**Work to complete**. Starting with the opening line of the entries below, transcribe each line exactly up to and including the one that has "[1153,165,1206,184] notes, ->"; pictures are not copied.

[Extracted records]
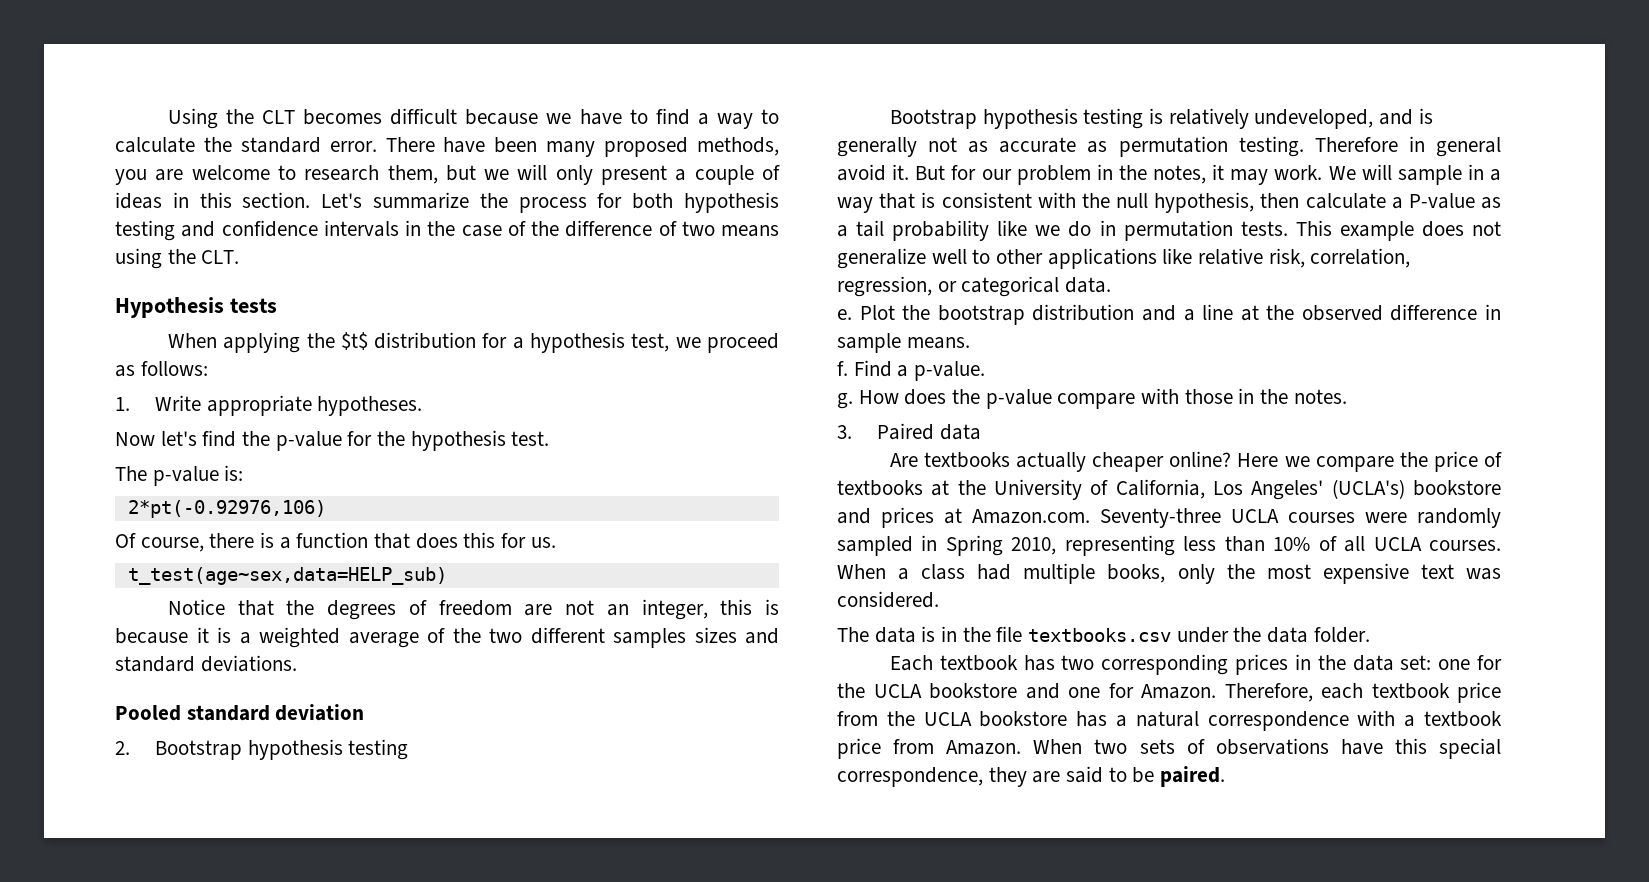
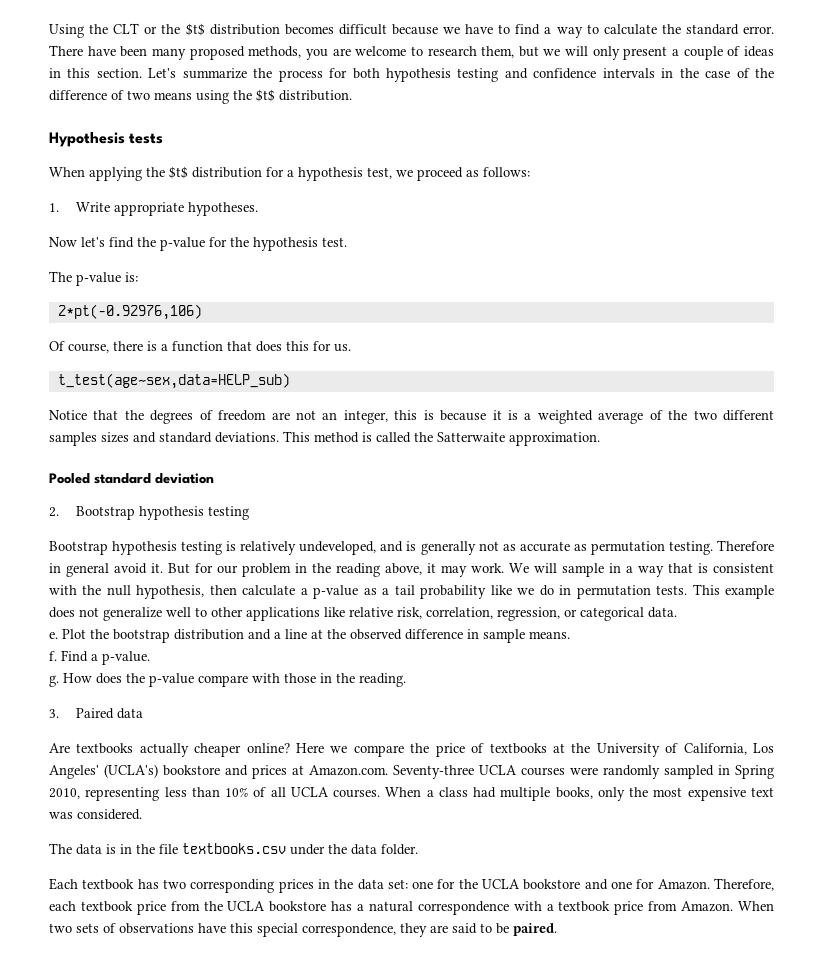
(296, 117) none -> [144,23,280,36] or the $t$ distribution
[201,250,240,264] CLT. -> [256,89,352,102] $t$ distribution.
(297, 663) none -> [283,431,600,446] This method is called the Satterwaite approximation.
[1153,165,1206,184] notes, -> [336,563,422,577] reading above,
[1408,193,1475,209] P-value -> [313,585,359,599] p-value
[1293,389,1347,404] notes. -> [359,673,406,687] reading.

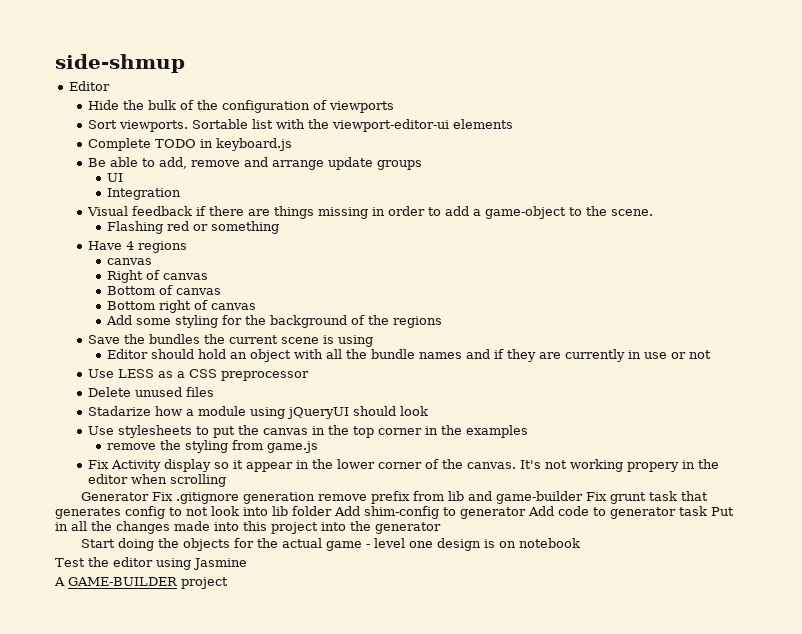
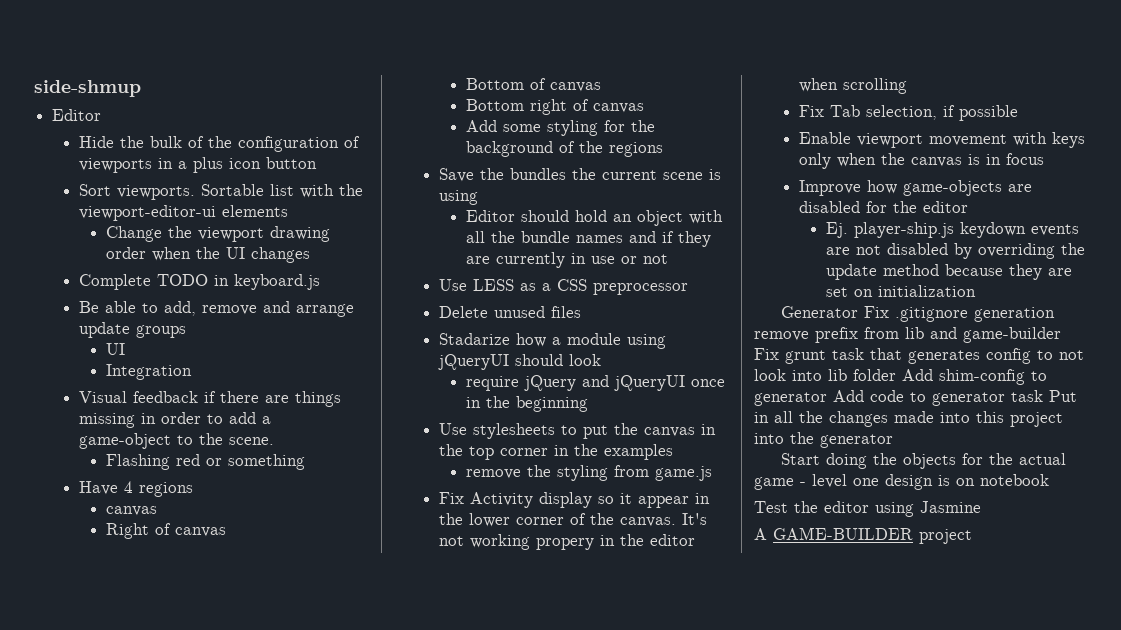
(394, 107) none -> [158,157,318,173] in a plus icon button
(513, 124) none -> [106,226,331,242] [106,247,311,263] // Change the viewport drawing order when the UI changes
(428, 411) none -> [466,375,726,391] [466,396,589,412] // require jQuery and jQueryUI once in the beginning
(226, 480) none -> [799,105,1019,121] [799,132,1086,148] [799,153,1045,169] [799,180,1033,196] [799,201,969,213] [826,222,1080,238] [826,243,1086,259] [826,264,1073,280] [826,285,977,297] // Fix Tab selection, if possible // Enable viewport movement with keys only when the canvas is in focus // Improve how game-objects are disabled for the editor // Ej. player-ship.js keydown events are not disabled by overriding the update method because they are set on initialization

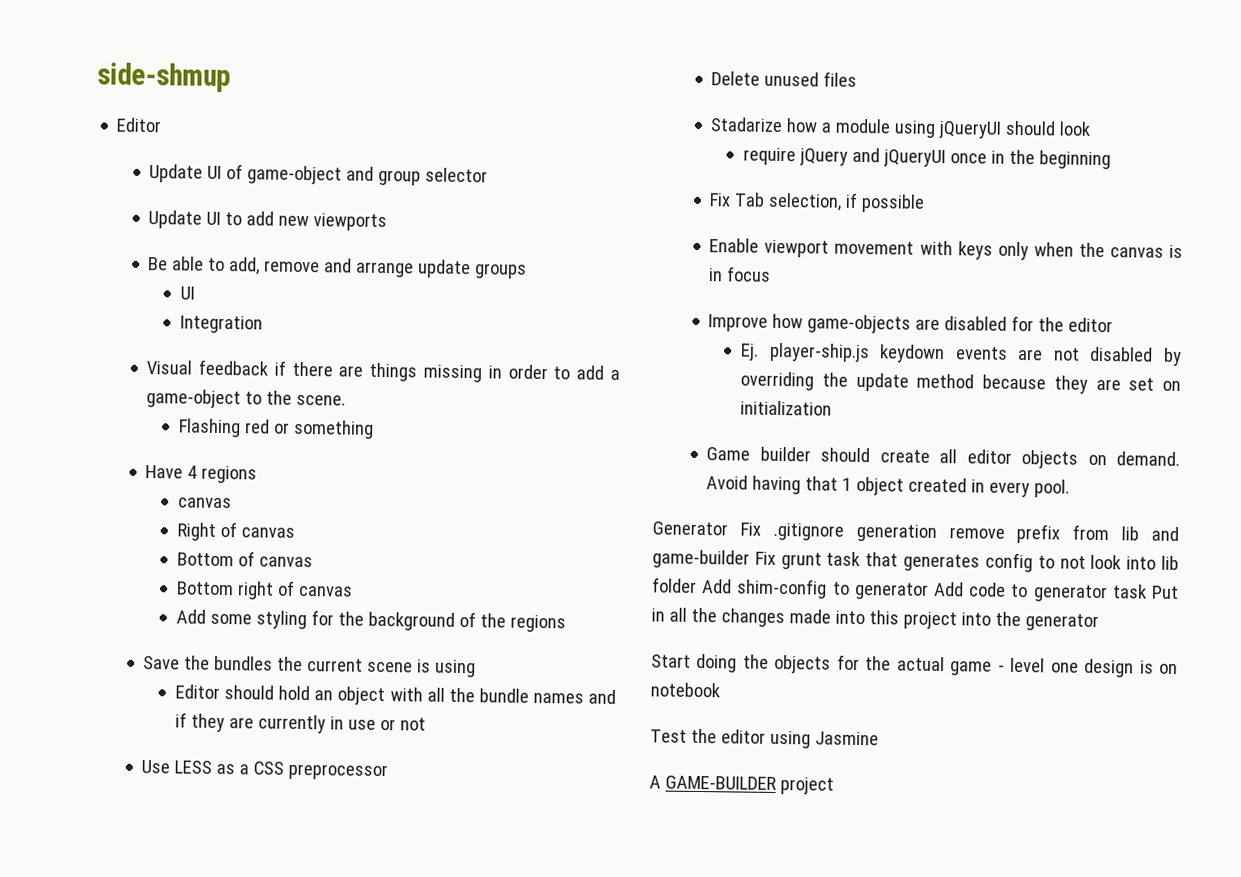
[79,136,361,152] [79,157,318,173] [79,184,364,200] [79,205,289,221] [106,226,331,242] [106,247,311,263] [79,274,321,290] Hide the bulk of the configuration of viewports in a plus icon button // Sort viewports. Sortable list with the viewport-editor-ui elements // Change the viewport drawing order when the UI changes // Complete TODO in keyboard.js -> [149,164,489,186] [148,210,388,232] Update UI of game-object and group selector // Update UI to add new viewports
[439,423,717,439] [439,444,674,460] [466,465,713,481] [439,492,711,508] [439,513,708,527] [439,534,696,550] [799,78,908,94] // Use stylesheets to put the canvas in the top corner in the examples // remove the styling from game.js // Fix Activity display so it appear in the lower corner of the canvas. It's not working propery in the editor when scrolling -> (1112, 160) none
(977, 291) none -> [706,446,1180,469] [706,475,1071,498] // Game builder should create all editor objects on demand. Avoid having that 1 object created in every pool.

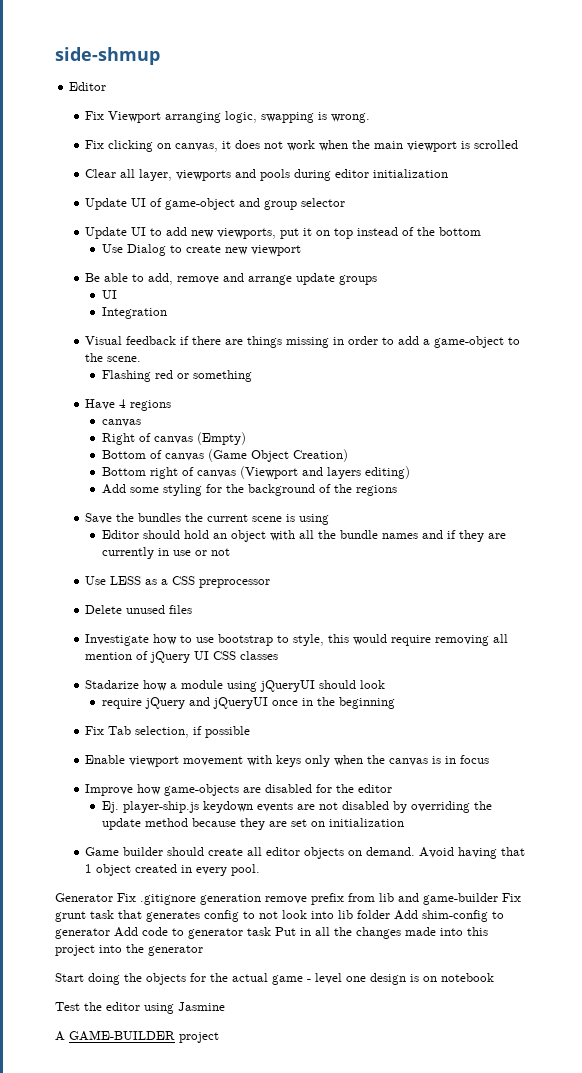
(162, 125) none -> [85,111,371,123] [85,140,519,152] [85,169,449,181] // Fix Viewport arranging logic, swapping is wrong. // Fix clicking on canvas, it does not work when the main viewport is scrolled // Clear all layer, viewports and pools during editor initialization
[313,213,388,232] viewports -> [217,227,482,239] [101,244,301,256] viewports, put it on top instead of the bottom // Use Dialog to create new viewport
(296, 532) none -> [196,432,246,445] (Empty)
(314, 562) none -> [207,449,348,462] (Game Object Creation)
(354, 591) none -> [239,466,410,479] (Viewport and layers editing)
(858, 79) none -> [85,634,509,646] [85,651,279,663] // Investigate how to use bootstrap to style, this would require removing all mention of jQuery UI CSS classes

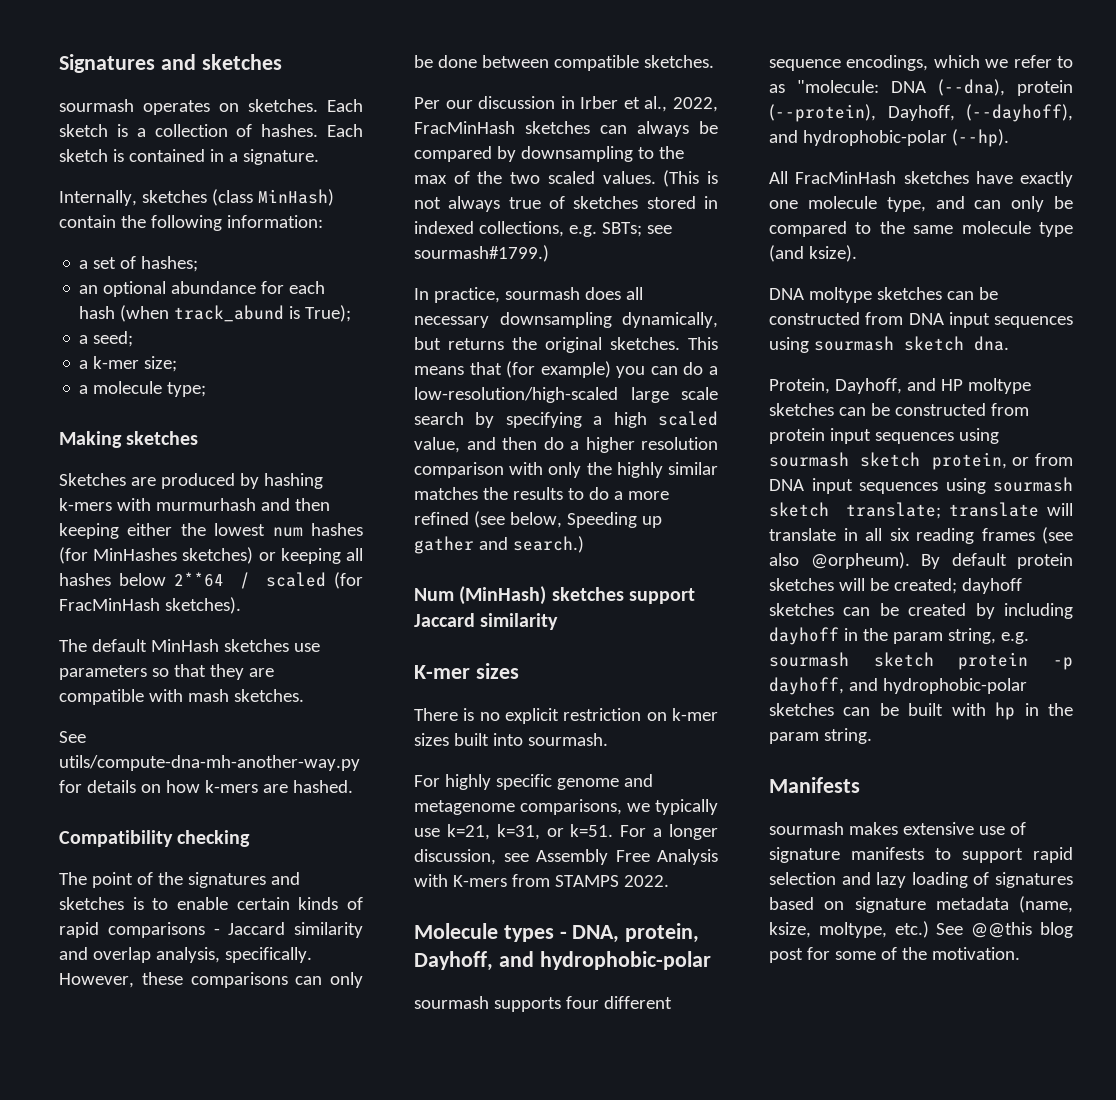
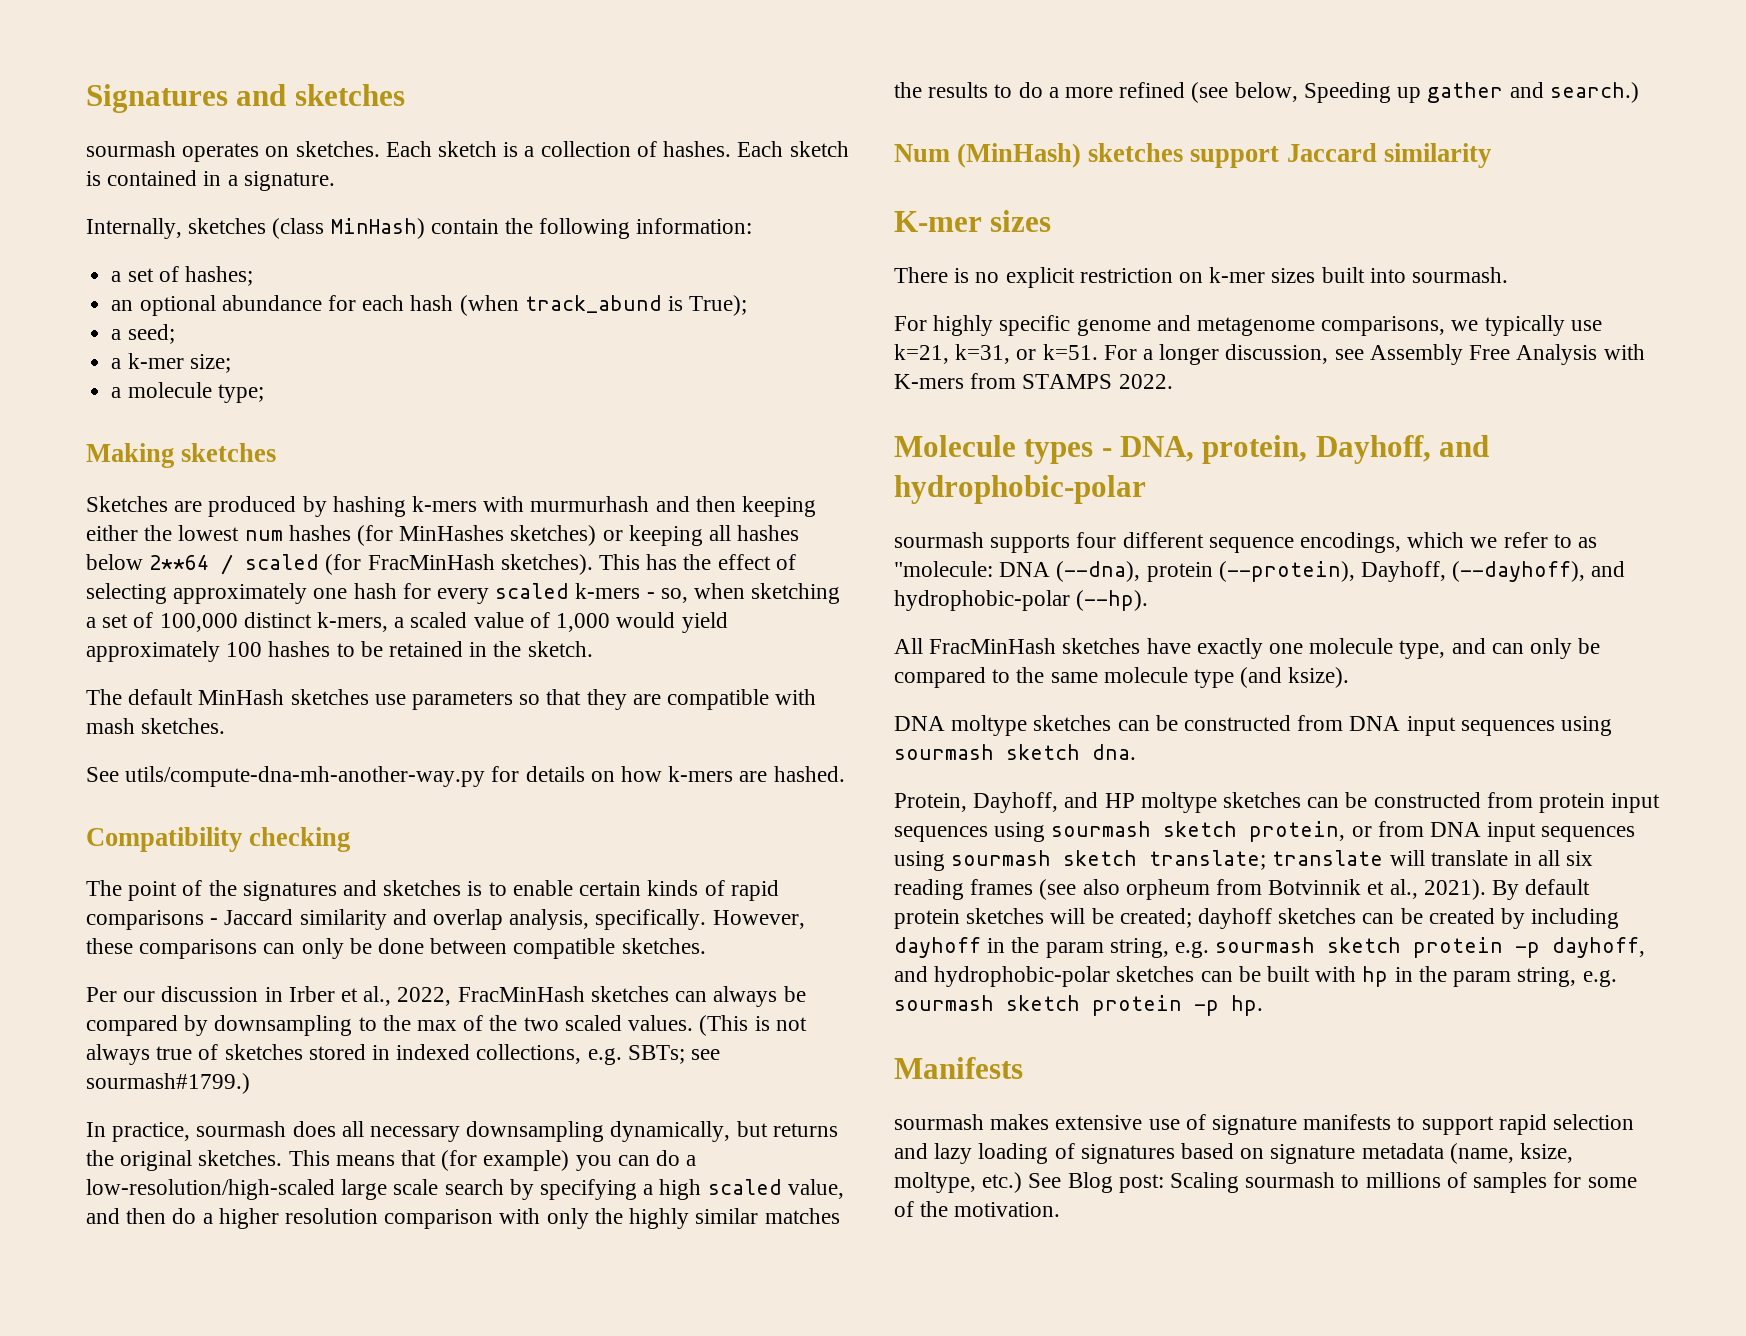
(241, 605) none -> [599,554,796,570] [86,583,841,604] [86,612,728,633] [86,641,593,662] This has the effect of selecting approximately one hash for every scaled k-mers - so, when sketching a set of 100,000 distinct k-mers, a scaled value of 1,000 would yield approximately 100 hashes to be retained in the sketch.
[810,552,910,569] @orpheum). -> [1125,879,1486,900] orpheum from Botvinnik et al., 2021).
[823,728,872,744] string. -> [1517,967,1617,987] [894,995,1263,1016] string, e.g. sourmash sketch protein -p hp.
[971,922,1073,938] [769,948,803,963] @@this blog post -> [1067,1172,1548,1193] Blog post: Scaling sourmash to millions of samples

**Solved problem**.
(296, 117) none -> [144,23,280,36] or the $t$ distribution
[201,250,240,264] CLT. -> [256,89,352,102] $t$ distribution.
(297, 663) none -> [283,431,600,446] This method is called the Satterwaite approximation.
[1153,165,1206,184] notes, -> [336,563,422,577] reading above,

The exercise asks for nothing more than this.